Nobody would say "Well, it's something" to someone who just got a full-time job because people consider that much more than something. Any work that fulfills somebody, pays the bills, and keeps them busy should be viewed the same way.

4. "You're Lucky You Can Afford That Lifestyle."


Writers get this one especially because there's a perception that no publications pay well and you need to write for free to succeed in today's media landscape. Some publications really do offer embarrassingly low rates, but I actually made more this year than I did last year, when I only held full-time jobs. Contrary to popular belief, most freelancers are not freeloaders who have forgone practicality to follow their passions. We're resourceful people with a good work ethic, and we didn't get where we are today through any special privileges.

5. "Good For You For Devoting Time To Yourself!"


My job is not a passion project. I am passionate about it, as one could be about a staff or freelance position, but I actually have far less time for myself than I did when I left the office at 5 p.m. Believe me — I wish I had more time to myself. But my job is still a job and it tires me out like any other job would.

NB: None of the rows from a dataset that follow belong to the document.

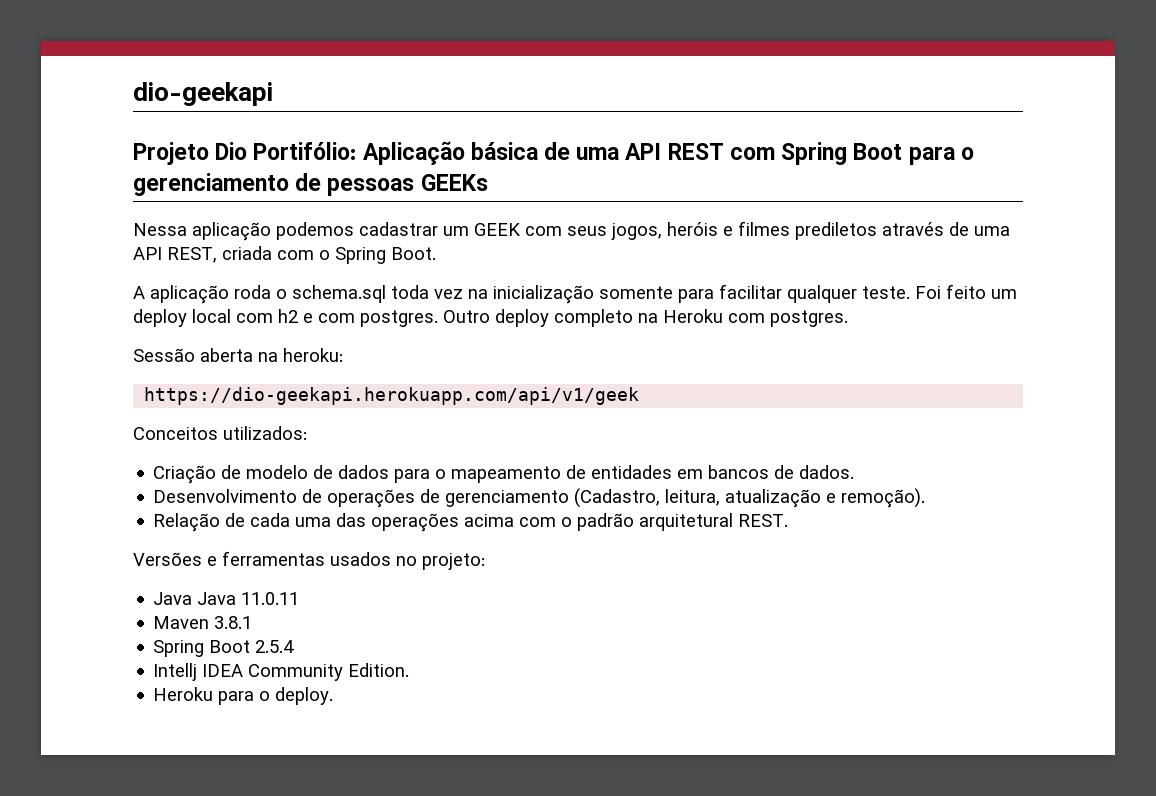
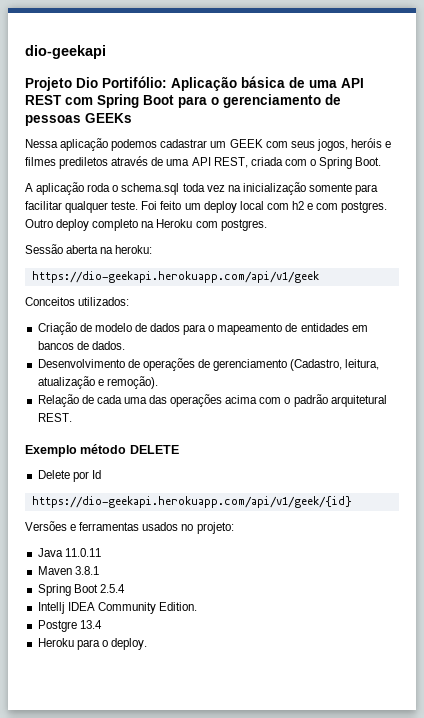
+ Exemplo método DELETE
+ Delete por Id
+ https://dio-geekapi.herokuapp.com/api/v1/geek/{id}
- Java Java 11.0.11
+ Java 11.0.11
+ Postgre 13.4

6. "That Sounds More Enjoyable Than Working Full Time."


Well, freelancers do work full time — just for more than one company. In fact, I often work 60-hour weeks. When people talk about how much fun it must be to devote less time to my job than other people, it discounts all the hard work I do.

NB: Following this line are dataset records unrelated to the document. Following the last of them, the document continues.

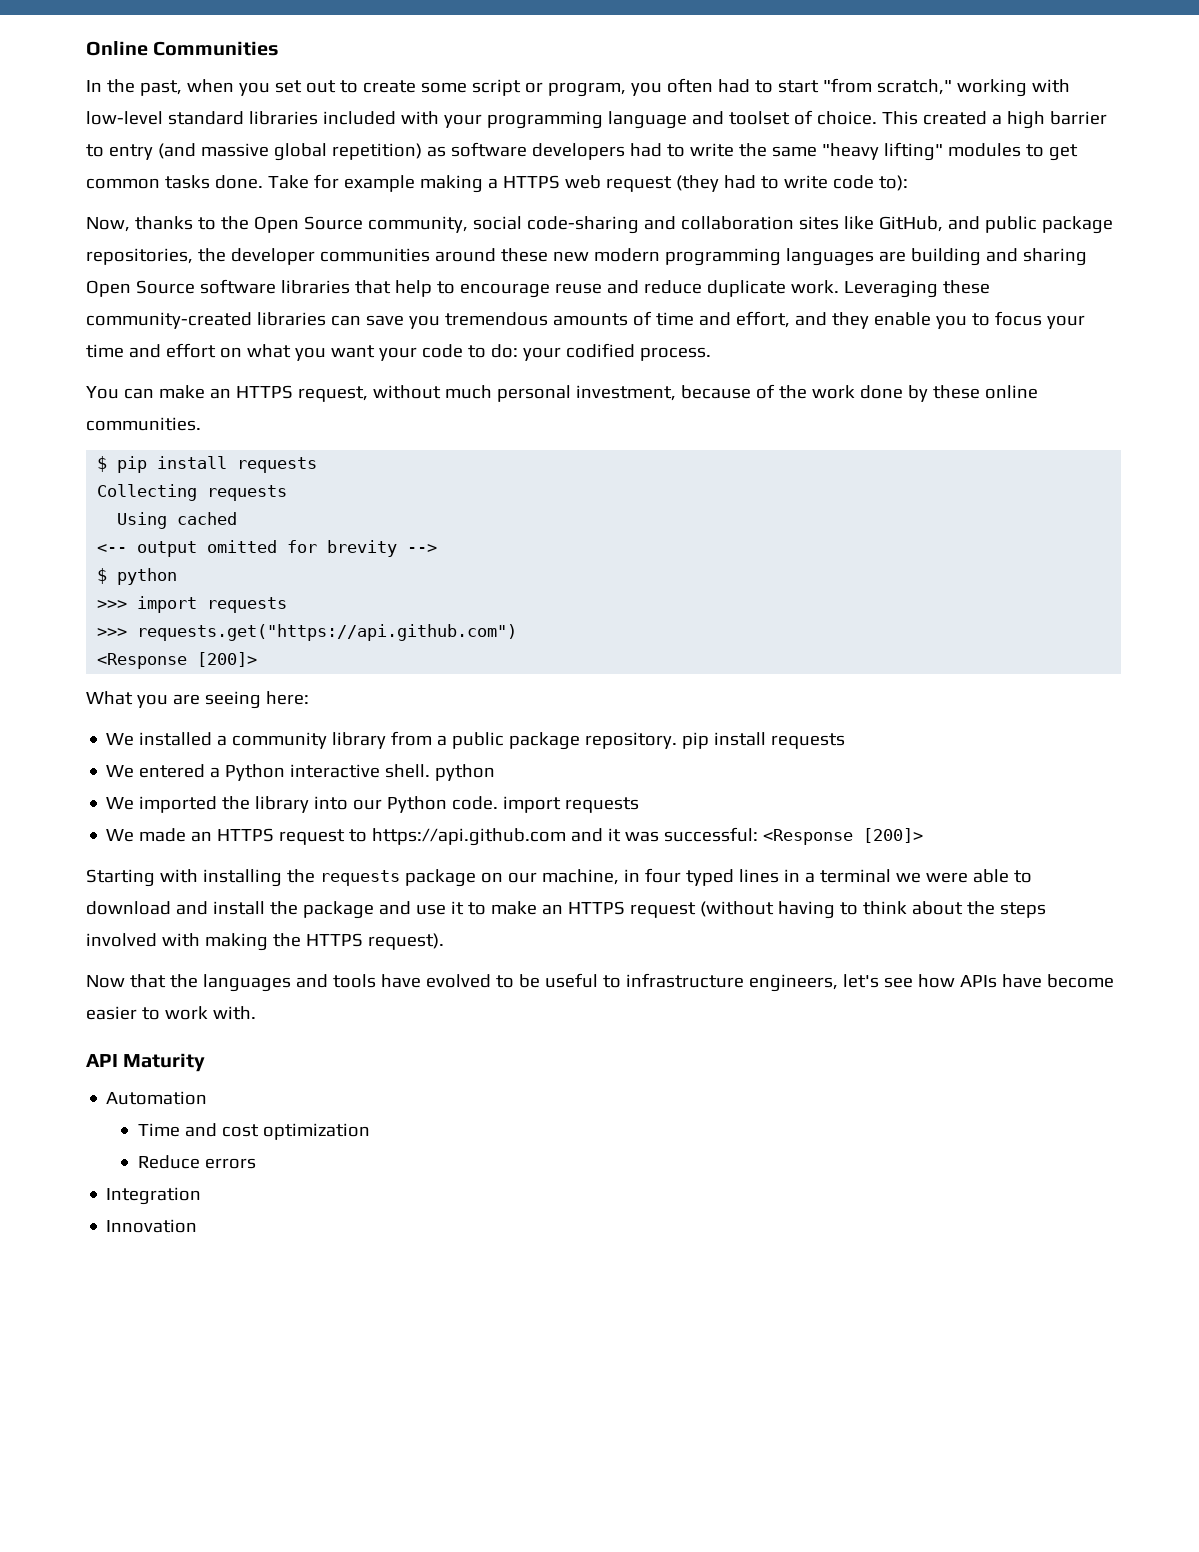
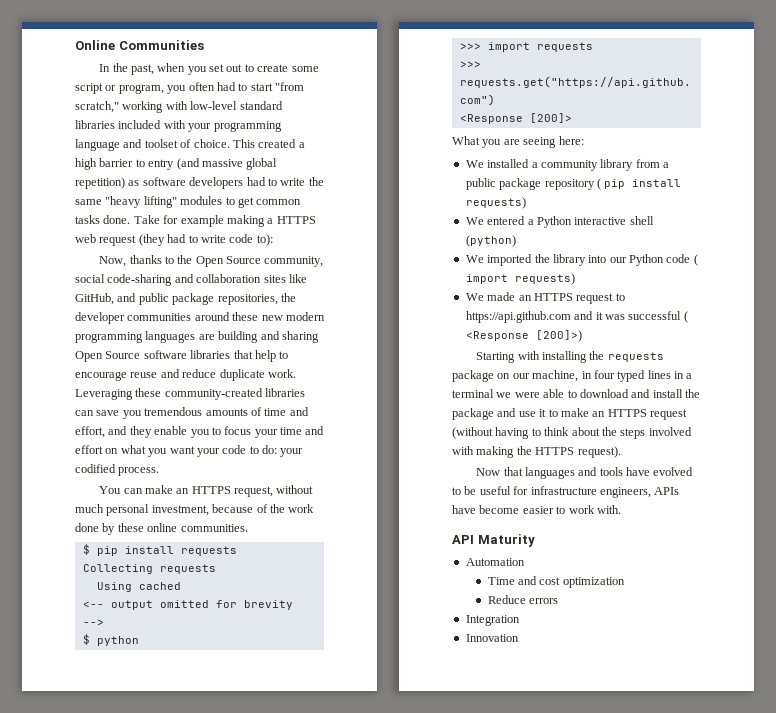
- We installed a community library from a public package repository. pip install requests
+ We installed a community library from a public package repository ( pip install requests)
- We entered a Python interactive shell. python
+ We entered a Python interactive shell (python)
- We imported the library into our Python code. import requests
+ We imported the library into our Python code ( import requests)
- We made an HTTPS request to https://api.github.com and it was successful: <Response [200]>
+ We made an HTTPS request to https://api.github.com and it was successful ( <Response [200]>)
- Now that the languages and tools have evolved to be useful to infrastructure engineers, let's see how APIs have become easier to work with.
+ Now that languages and tools have evolved to be useful for infrastructure engineers, APIs have become easier to work with.

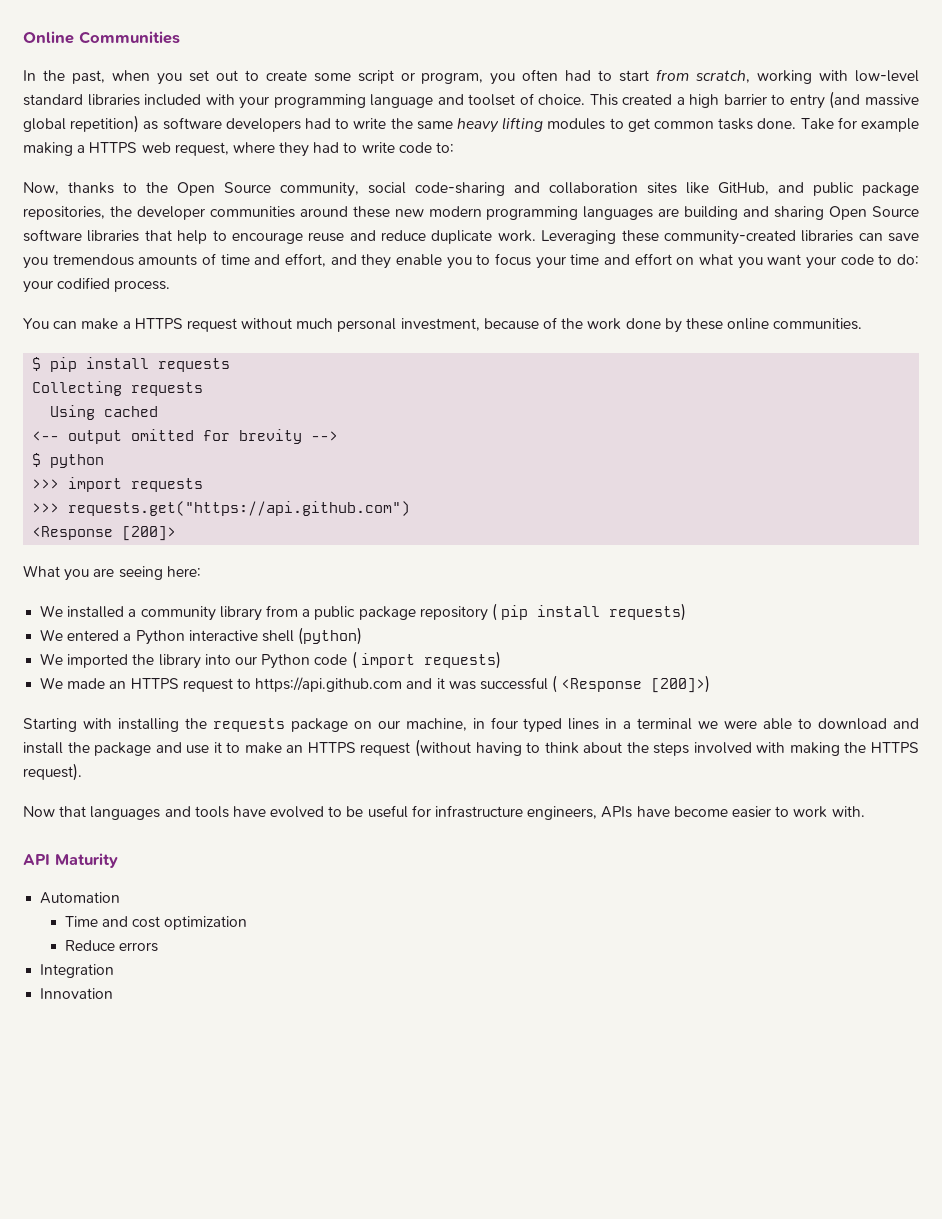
- In the past, when you set out to create some script or program, you often had to start "from scratch," working with low-level standard libraries included with your programming language and toolset of choice.
+ In the past, when you set out to create some script or program, you often had to start from scratch, working with low-level standard libraries included with your programming language and toolset of choice.
- This created a high barrier to entry (and massive global repetition) as software developers had to write the same "heavy lifting" modules to get common tasks done.
+ This created a high barrier to entry (and massive global repetition) as software developers had to write the same heavy lifting modules to get common tasks done.
- Take for example making a HTTPS web request (they had to write code to):
+ Take for example making a HTTPS web request, where they had to write code to:
- You can make an HTTPS request, without much personal investment, because of the work done by these online communities.
+ You can make a HTTPS request without much personal investment, because of the work done by these online communities.

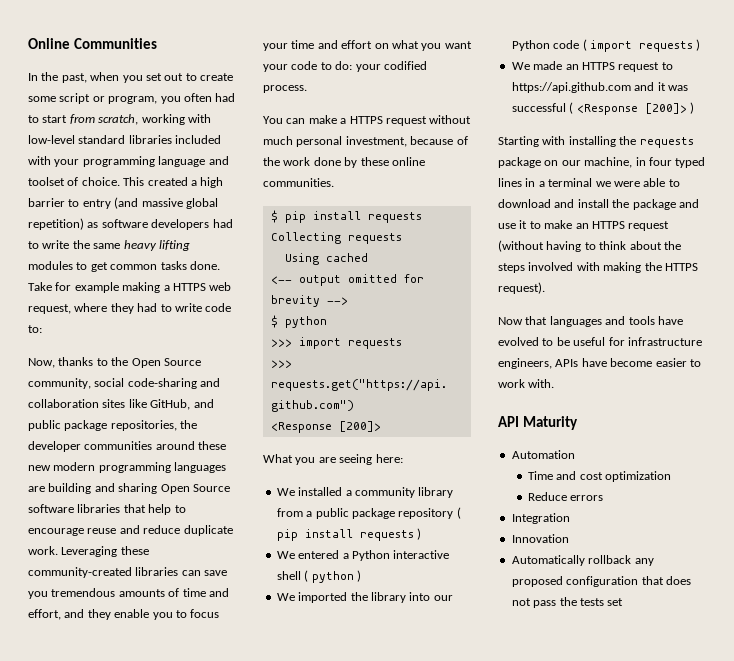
- We installed a community library from a public package repository ( pip install requests)
+ We installed a community library from a public package repository ( pip install requests )
- We entered a Python interactive shell (python)
+ We entered a Python interactive shell ( python )
- We imported the library into our Python code ( import requests)
+ We imported the library into our Python code ( import requests )
- We made an HTTPS request to https://api.github.com and it was successful ( <Response [200]>)
+ We made an HTTPS request to https://api.github.com and it was successful ( <Response [200]> )
+ Automatically rollback any proposed configuration that does not pass the tests set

7. "Wow, You Can Really Do That?"


My reaction to this comment usually depends on the delivery, but sometimes it's said in a tone that indicates someone actually can't even believe I am really doing this. I can see them scratching their heads, wondering if I'm relying on financial support from someone else or have some secret side job I'm not telling them about.

I appreciate people acknowledging that my field is competitive and it's an accomplishment to succeed in it. But yes, I am really doing it, and I am supporting myself with it, so please take my claims about my own work at face value rather than assuming I'm hiding something. If you're incredulous, ask how— not whether — I'm making it work. Who knows? You might even learn something that way.